Some outsourcers did begin offering more flexible terms, says Filippone of HfS Research. "And maybe this is all that buyers really wanted in the first place."

Global Companies Seek Global Support Beyond India

Dispersing the outsourcing portfolio among several geographies is now considered a best practice, whether to reduce geopolitical risk, access new skills or diversity operations. "India no longer is the low-cost location for certain types of services," says Zahler of Pillsbury. "Almost every presentation from a global outsourcing service provider begins with a slide or two identifying their numerous offshore facilities located around the world and the substantial telecommunications network they have developed tying all these delivery centers together in some 'seamless' fashion."

[ Related: U.S. Beats India for IT Outsourcing Innovation and Understanding ]
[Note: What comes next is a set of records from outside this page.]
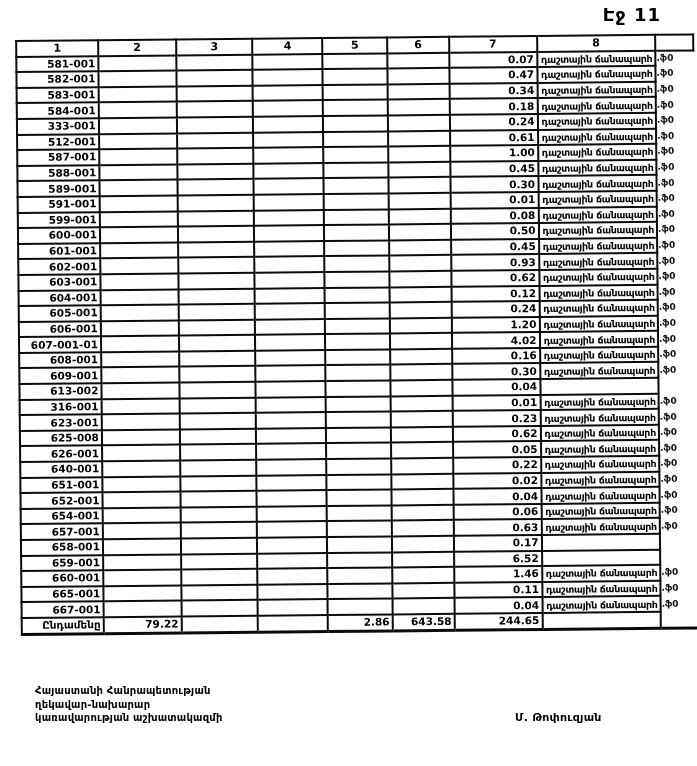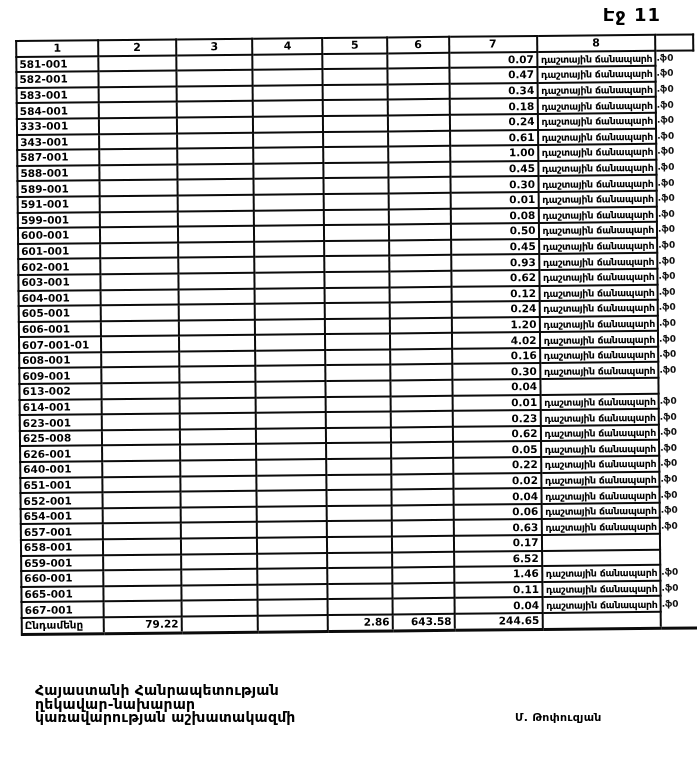"581-001" td.code-cell { text-align: left -> right }
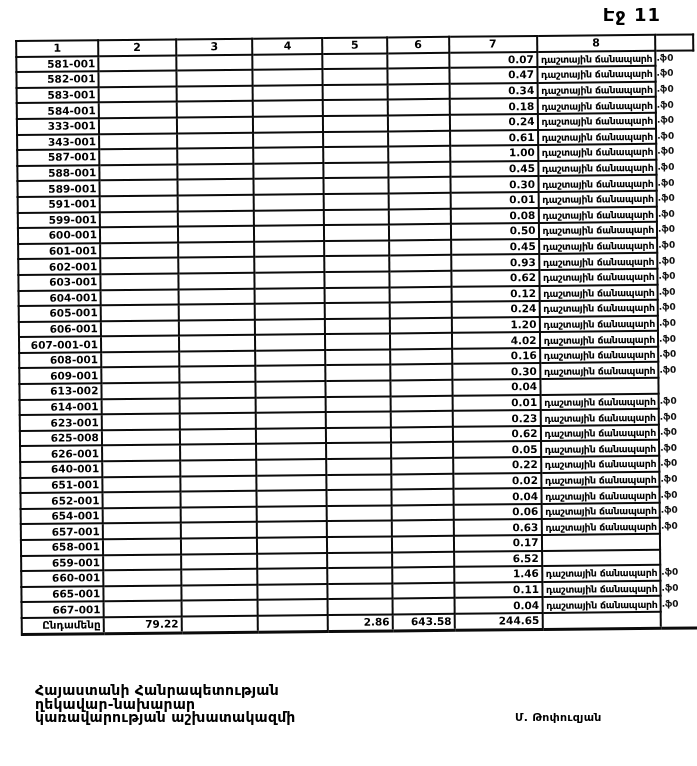"343-001" td.code-cell { text: 343-001 -> 512-001 }
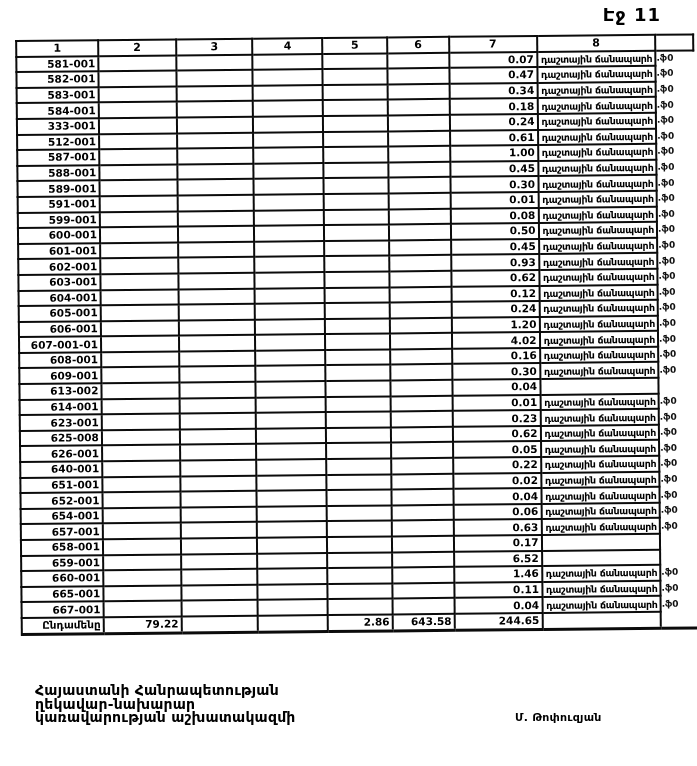"614-001" td.code-cell { text: 614-001 -> 316-001 }
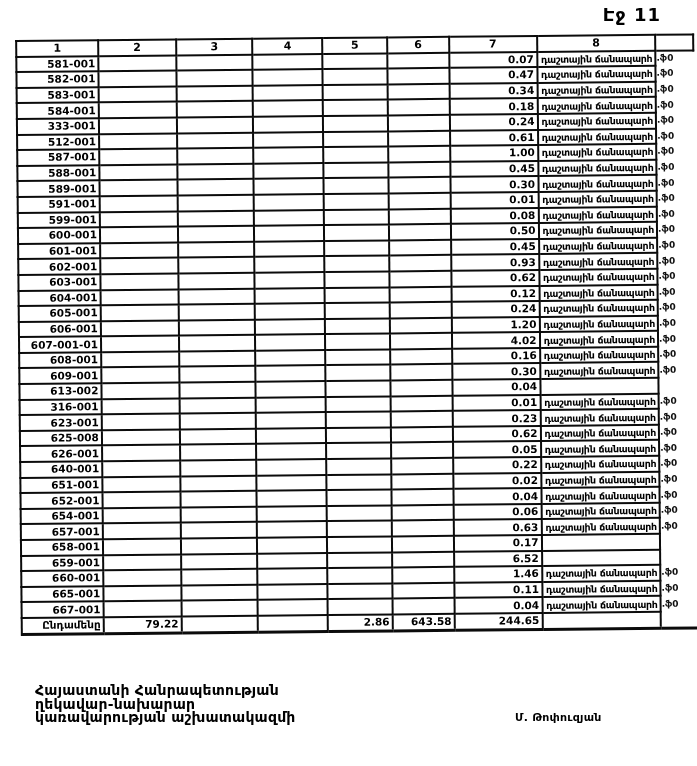"Հայաստանի Հանրապետության" .footer { font-size: 14px -> 10px }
But that strategy has come at a price as newer delivery centers require more mature vendor governance and costly integration.

Nonetheless, points out Pace Harmon's Rutchik, India still holds the majority of the offshore outsourcing market due to is scale, resources, capabilities, and infrastructure.

Off the Mark

The Cloud Comes Down to Earth

Decreased buzz around cloud computing? Hardly. "The hype about cloud computing has not abated; if anything, it has increased," says Pillsbury's Zahler. "Suppliers continue to make a good case that cloud computing does not increase security risks and that meaningful savings can be achieved." Adoption rates, however, may have been more sluggish than expected as the enterprise were slow to establish corporate policies and procedures related to cloud, regulatory questions about privacy and security continued, and big-name cloud providers suffered very public outages.

"Customers will likely continue to identify areas where cloud benefits outweigh cloud risks as economic uncertainty will magnify the cloud benefits," says Jason Krieser, partner with the law firm K&L Gates.